Cultivating Pluralism In Algorithmic Monoculture: The Community Alignment Dataset¶

Conference: ICLR2026
OpenReview: https://openreview.net/forum?id=4NtoAVqfhA
Code: facebook/community-alignment-dataset
Area: Alignment RLHF / Preference Datasets / Pluralistic Alignment
Keywords: Algorithmic Monoculture, Pluralistic Alignment, Negative Correlation Sampling, Preference Datasets, Global Values

TL;DR¶

Based on representative human surveys of 15,000 individuals across 5 countries, the authors demonstrate that 21 SOTA LLM responses align with only 41% of human preferences ("algorithmic monoculture"). Existing preference datasets fail to learn this diversity because candidate responses are too homogeneous. To address this, "Negative Correlation (NC) sampling" is proposed—using a single prompt to generate four deliberately divergent responses at once. This significantly improves the ability of alignment methods to learn heterogeneous preferences. Consequently, the authors open-source Community Alignment, the largest and most representative multilingual multi-turn preference dataset to date (233,319 comparisons).

Background & Motivation¶

Background: To serve global users, large language models (LLMs) must accommodate diverse preferences across cultures, politics, and values. The academic community has proposed various "pluralistic alignment" routes—personalization, localization, social choice-based aggregation, and distributed alignment. However, all these routes share a common prerequisite: one must first be able to learn from data that preferences differ across populations. The mainstream tool for learning preferences is the preference dataset, where humans are presented with several candidate responses to a prompt and select their favorite.

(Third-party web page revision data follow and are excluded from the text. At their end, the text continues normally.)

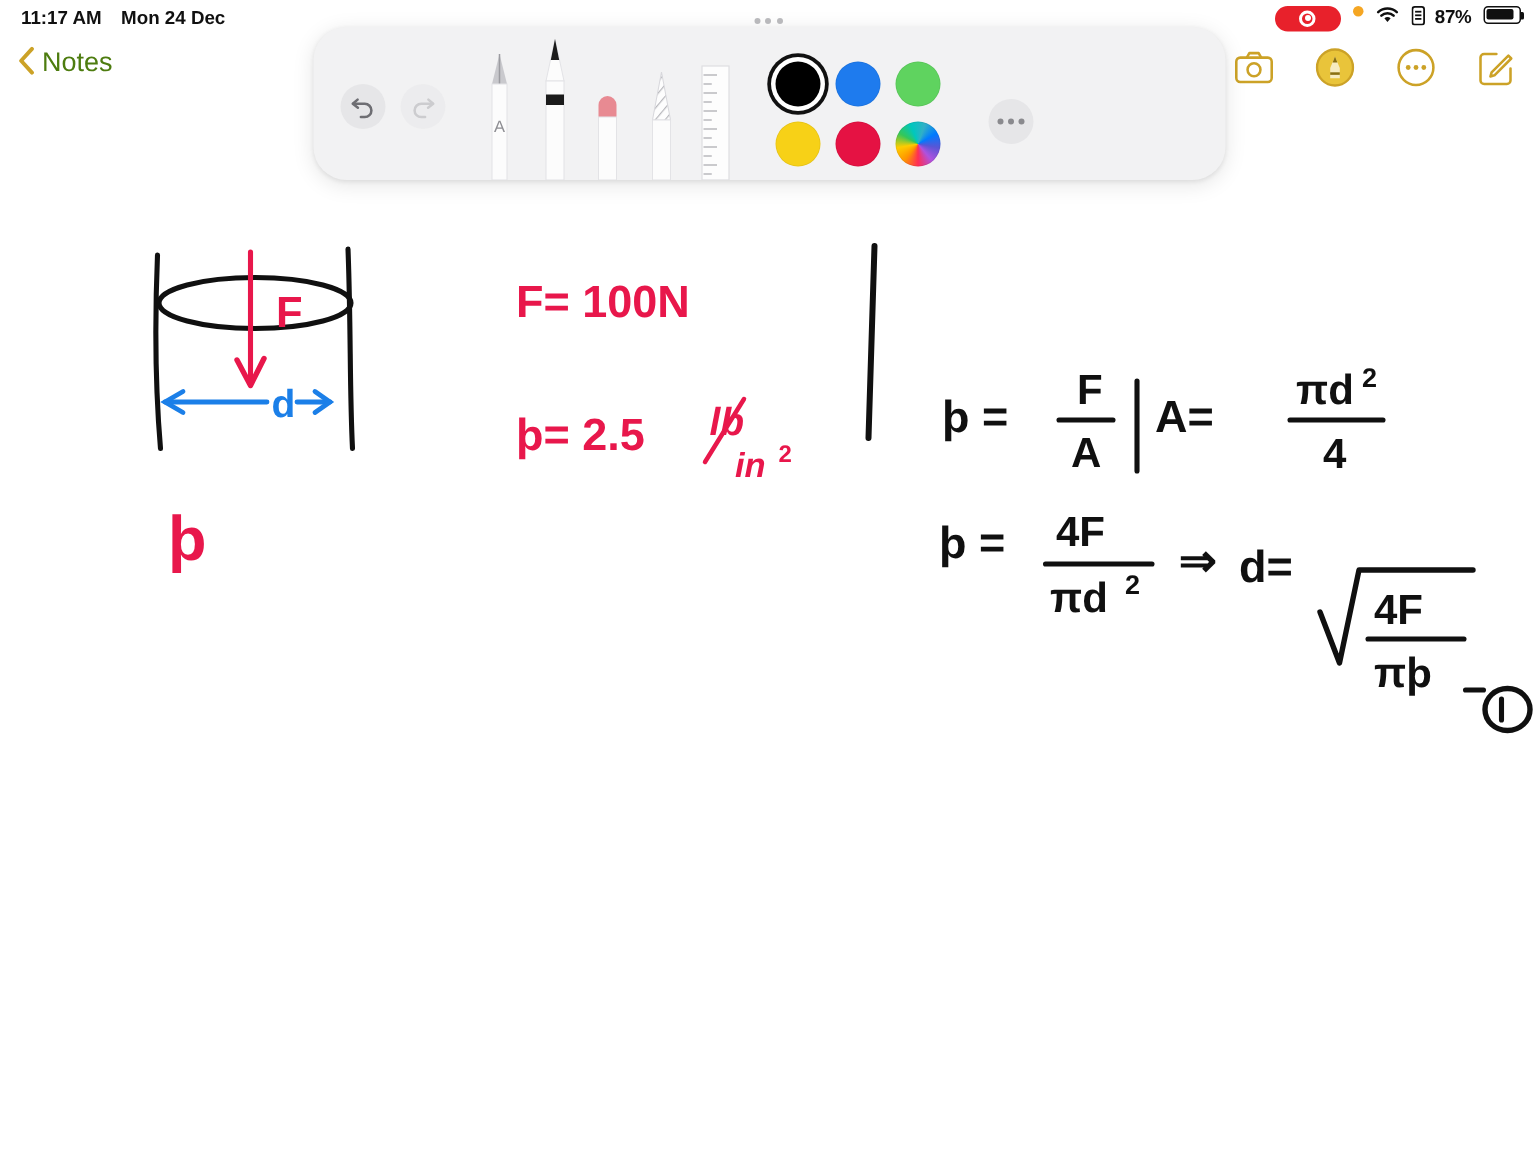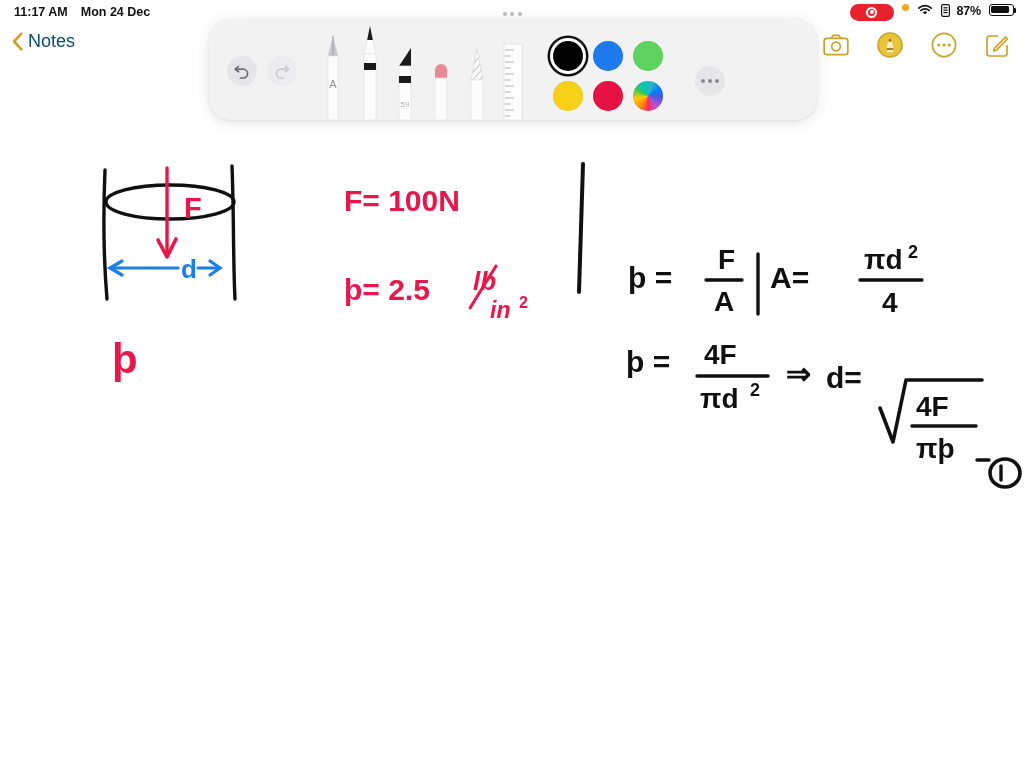--- a/index.html
+++ b/index.html
@@ -50,8 +50,8 @@
   }
   .back-btn {
     position: absolute; left: 12px; top: 7px;
-    display: flex; align-items: center; gap: 5px;
-    color: #0c4a6e; font-size: 18px; cursor: pointer;
+    display: flex; align-items: flex-start; gap: 5px;
+    color: #4d7c0f; font-size: 18px; cursor: pointer;
   }
   .chev-left {
     width: 11px; height: 19px; display: inline-block;

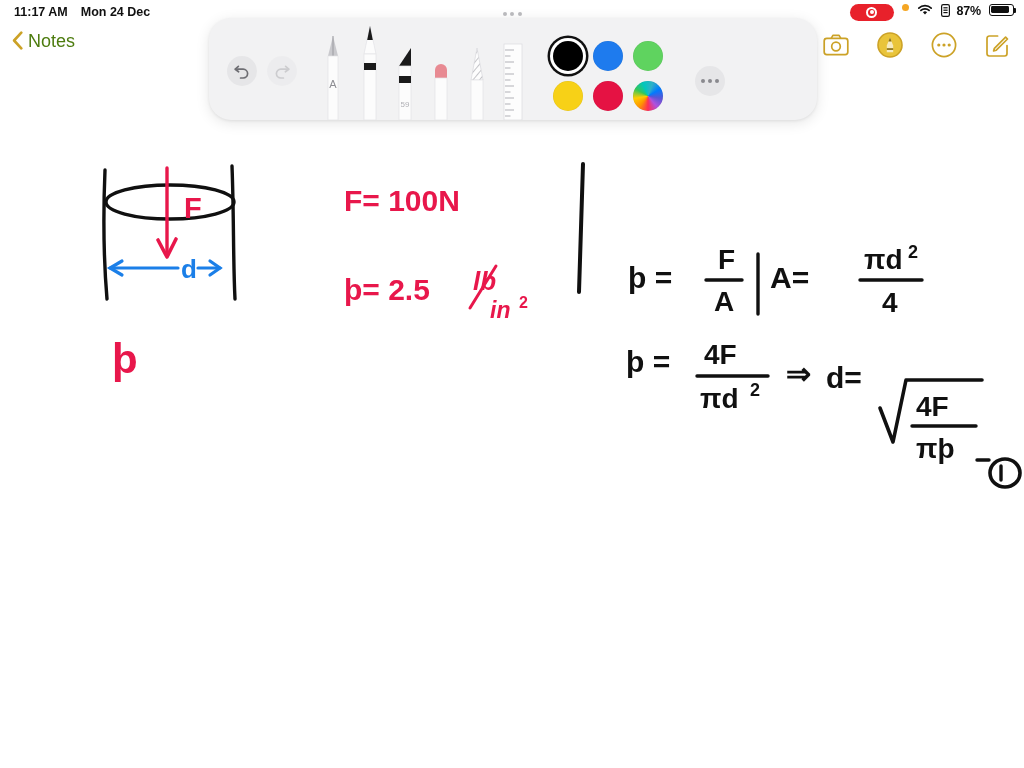--- a/index.html
+++ b/index.html
@@ -242,14 +242,6 @@
         </svg>
       </div>
 
-      <div class="tool">
-        <svg width="36" height="102" viewBox="0 0 36 102">
-          <path d="M12 48 L24 30 L24 48 Z" fill="#1b1b1b"></path>
-          <rect x="12" y="48" width="12" height="54" fill="#fcfcfc" stroke="#e3e3e6" stroke-width="0.7"></rect>
-          <rect x="12" y="58" width="12" height="7" fill="#1b1b1b"></rect>
-          <text x="18" y="89" font-family="Liberation Sans, sans-serif" font-size="8" fill="#b0b0b5" text-anchor="middle">59</text>
-        </svg>
-      </div>
 
 
       <div class="tool">

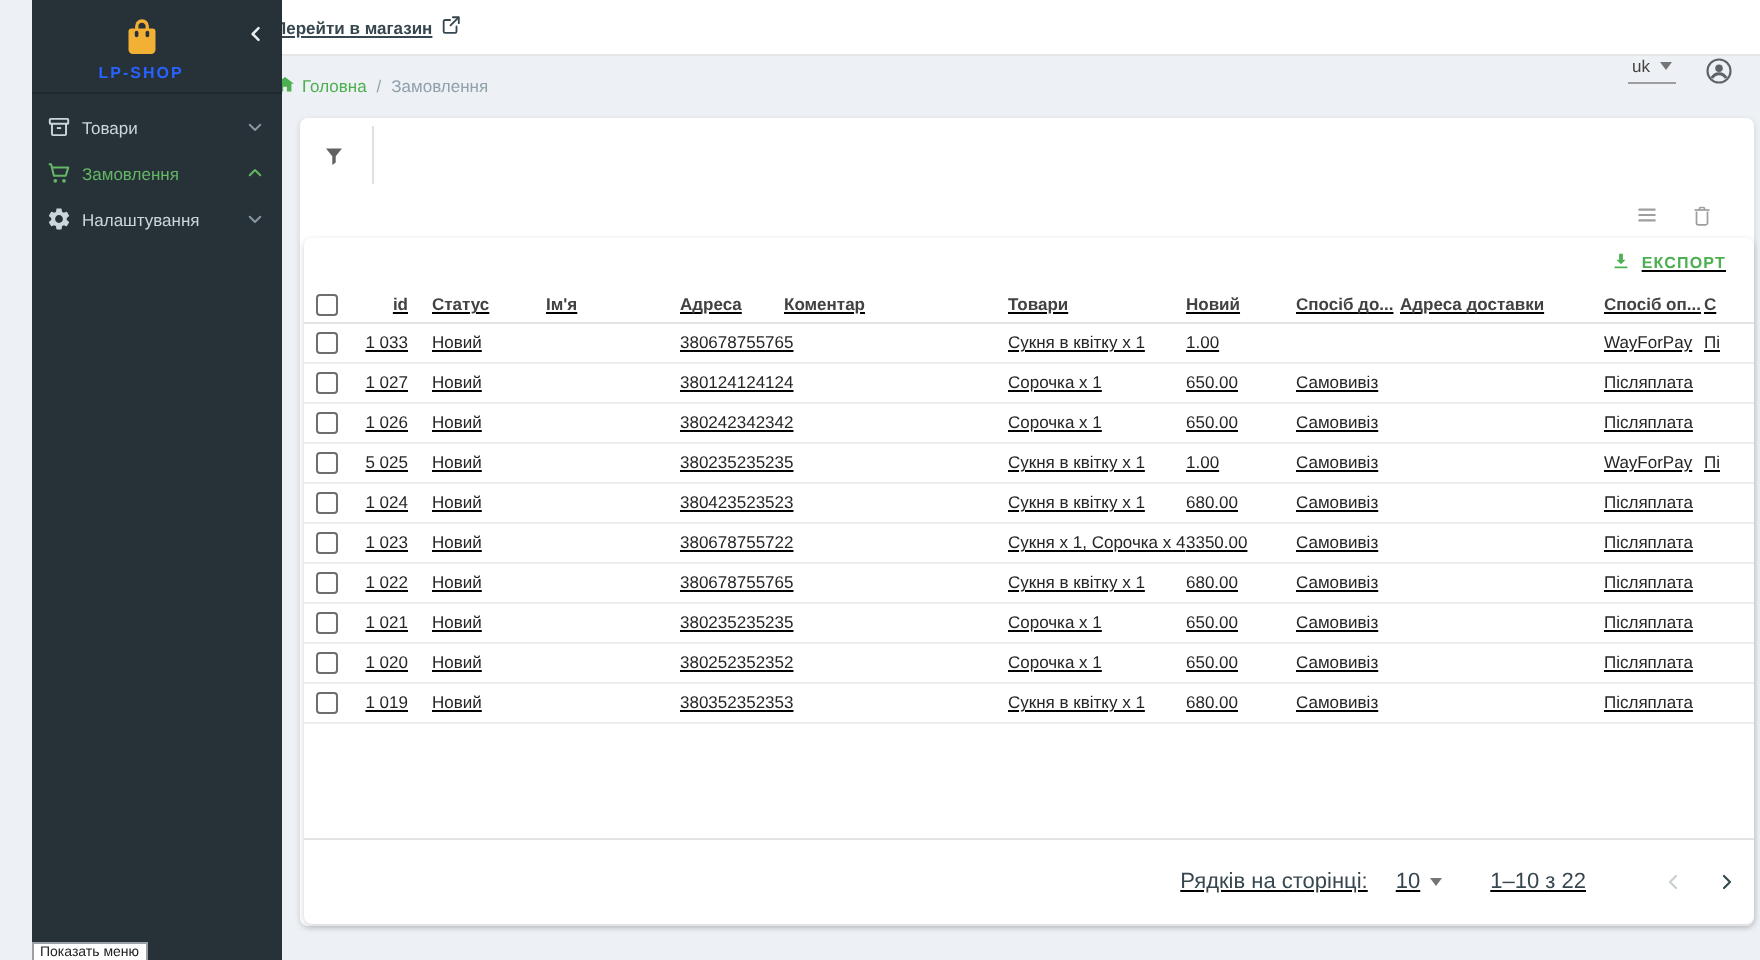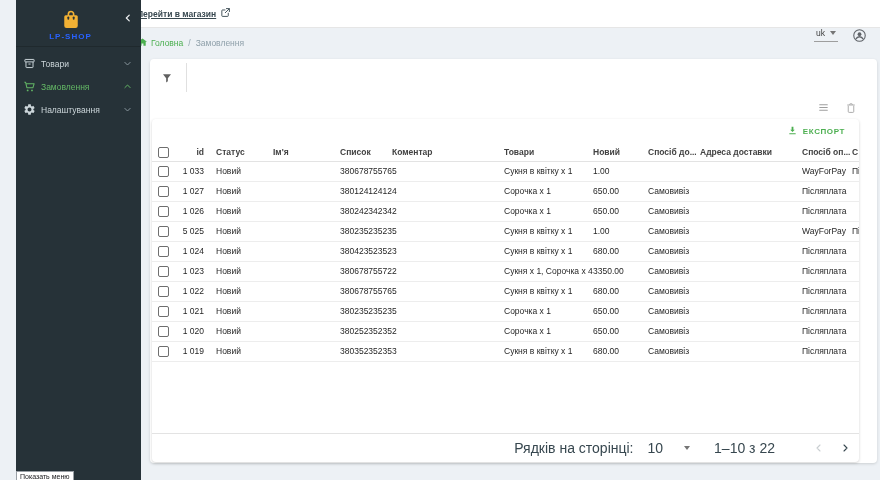--- a/index.html
+++ b/index.html
@@ -63,8 +63,8 @@
     gap:15px;padding-right:20px;}
   .action-icon{display:flex;cursor:pointer;}
 
-  .table-card{margin:0 18px 0 2px;height:343px;background:#fff;border-radius:4px;
-    box-shadow:0 1px 3px rgba(0,0,0,.18);display:flex;flex-direction:column;overflow:hidden;}
+  .table-card{margin:0 0 0 2px;height:343px;background:#fff;border-radius:4px;
+    box-shadow:0 1px 3px rgba(0,0,0,.18);display:flex;flex-direction:column;overflow:hidden;text-decoration:underline;}
   .export-bar{height:25px;display:flex;justify-content:flex-end;align-items:center;
     padding-right:14px;flex:none;}
   .export-btn{display:flex;gap:5px;align-items:center;color:var(--accent);

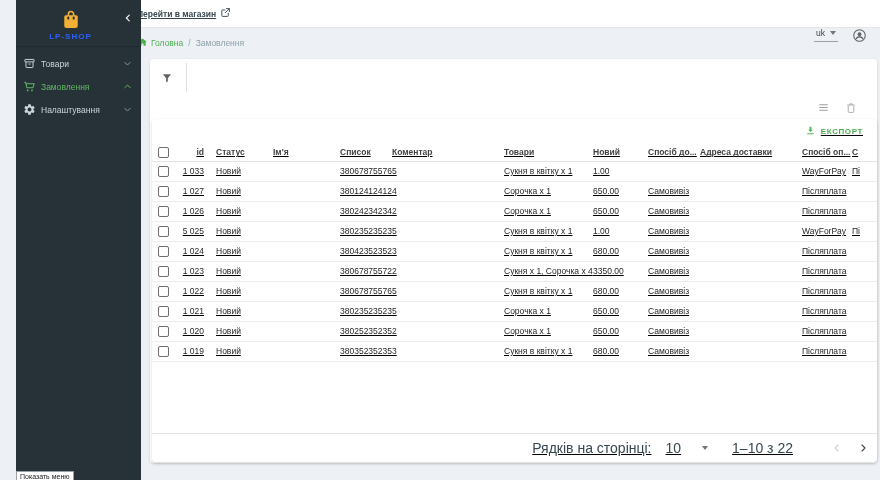--- a/index.html
+++ b/index.html
@@ -269,7 +269,7 @@
                     <th class="al-r">id</th>
                     <th>Статус</th>
                     <th>Ім'я</th>
-                    <th>Список</th>
+                    <th>Адреса</th>
                     <th>Коментар</th>
                     <th>Товари</th>
                     <th>Новий</th>

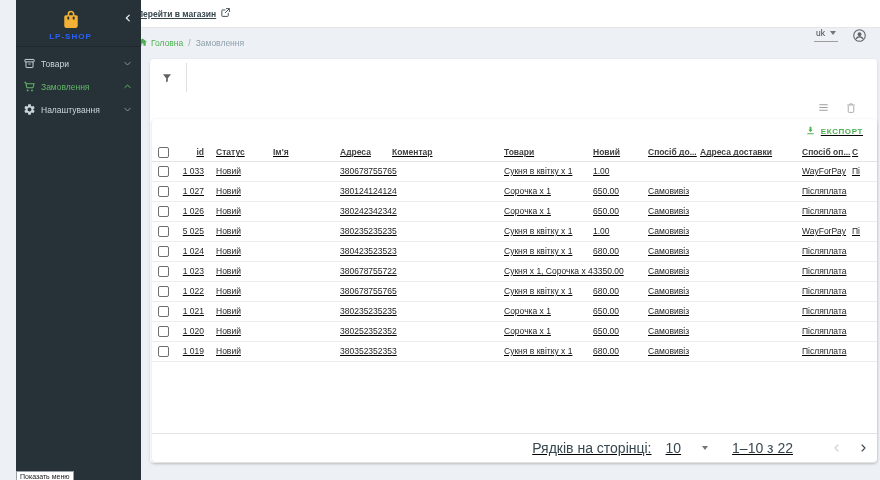--- a/index.html
+++ b/index.html
@@ -80,8 +80,8 @@
   .checkbox{width:11px;height:11px;border:1.5px solid #6e6e6e;border-radius:2px;
     display:inline-block;vertical-align:middle;cursor:pointer;background:#fff;}
   .spacer{flex:1;}
-  .pagination{height:29px;border-top:1px solid #e3e3e3;display:flex;align-items:center;
-    justify-content:flex-end;font-size:14px;color:#37474f;padding-right:8px;flex:none;}
+  .pagination{height:43px;border-top:1px solid #e3e3e3;display:flex;align-items:center;
+    justify-content:flex-end;font-size:11px;color:#37474f;padding-right:8px;flex:none;}
   .rpp{display:flex;align-items:center;gap:21px;margin:0 24px 0 14px;cursor:pointer;}
   .pg-range{margin-right:24px;color:#37474f;}
   .pg-btn{display:flex;align-items:center;margin-left:14px;cursor:pointer;}

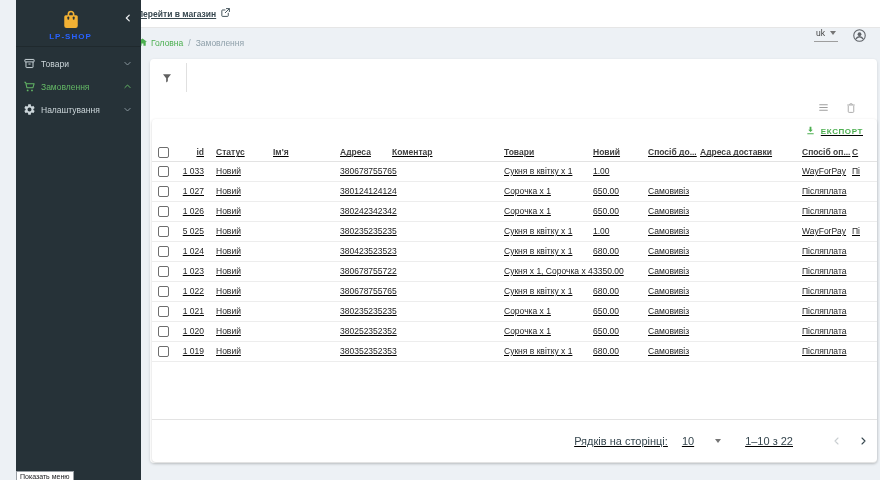--- a/index.html
+++ b/index.html
@@ -82,7 +82,7 @@
   .spacer{flex:1;}
   .pagination{height:43px;border-top:1px solid #e3e3e3;display:flex;align-items:center;
     justify-content:flex-end;font-size:11px;color:#37474f;padding-right:8px;flex:none;}
-  .rpp{display:flex;align-items:center;gap:21px;margin:0 24px 0 14px;cursor:pointer;}
+  .rpp{display:flex;align-items:center;gap:5px;margin:0 24px 0 14px;cursor:pointer;}
   .pg-range{margin-right:24px;color:#37474f;}
   .pg-btn{display:flex;align-items:center;margin-left:14px;cursor:pointer;}
 </style>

Limitations of Prior Work: Decades of research in survey design and opinion polling have pointed out that "candidate pre-selection" severely affects conclusions about a group's preferences. In preference learning, this issue is largely ignored—candidate responses are typically generated by LLMs, which carry their own biases. If a model only generates responses from one culture or political stance, the other extreme will never appear in the candidate set, making it impossible to learn broader preferences. The authors provide a straightforward example: for the prompt "I am experiencing bereavement," some users prefer religious comfort ("May your faith give you strength..."), while others prefer secular responses ("Healing takes time..."). If the base model rarely samples the religious extreme, the preference difference along the "religious vs. secular" dimension can never be learned because the contrast is absent from the dataset.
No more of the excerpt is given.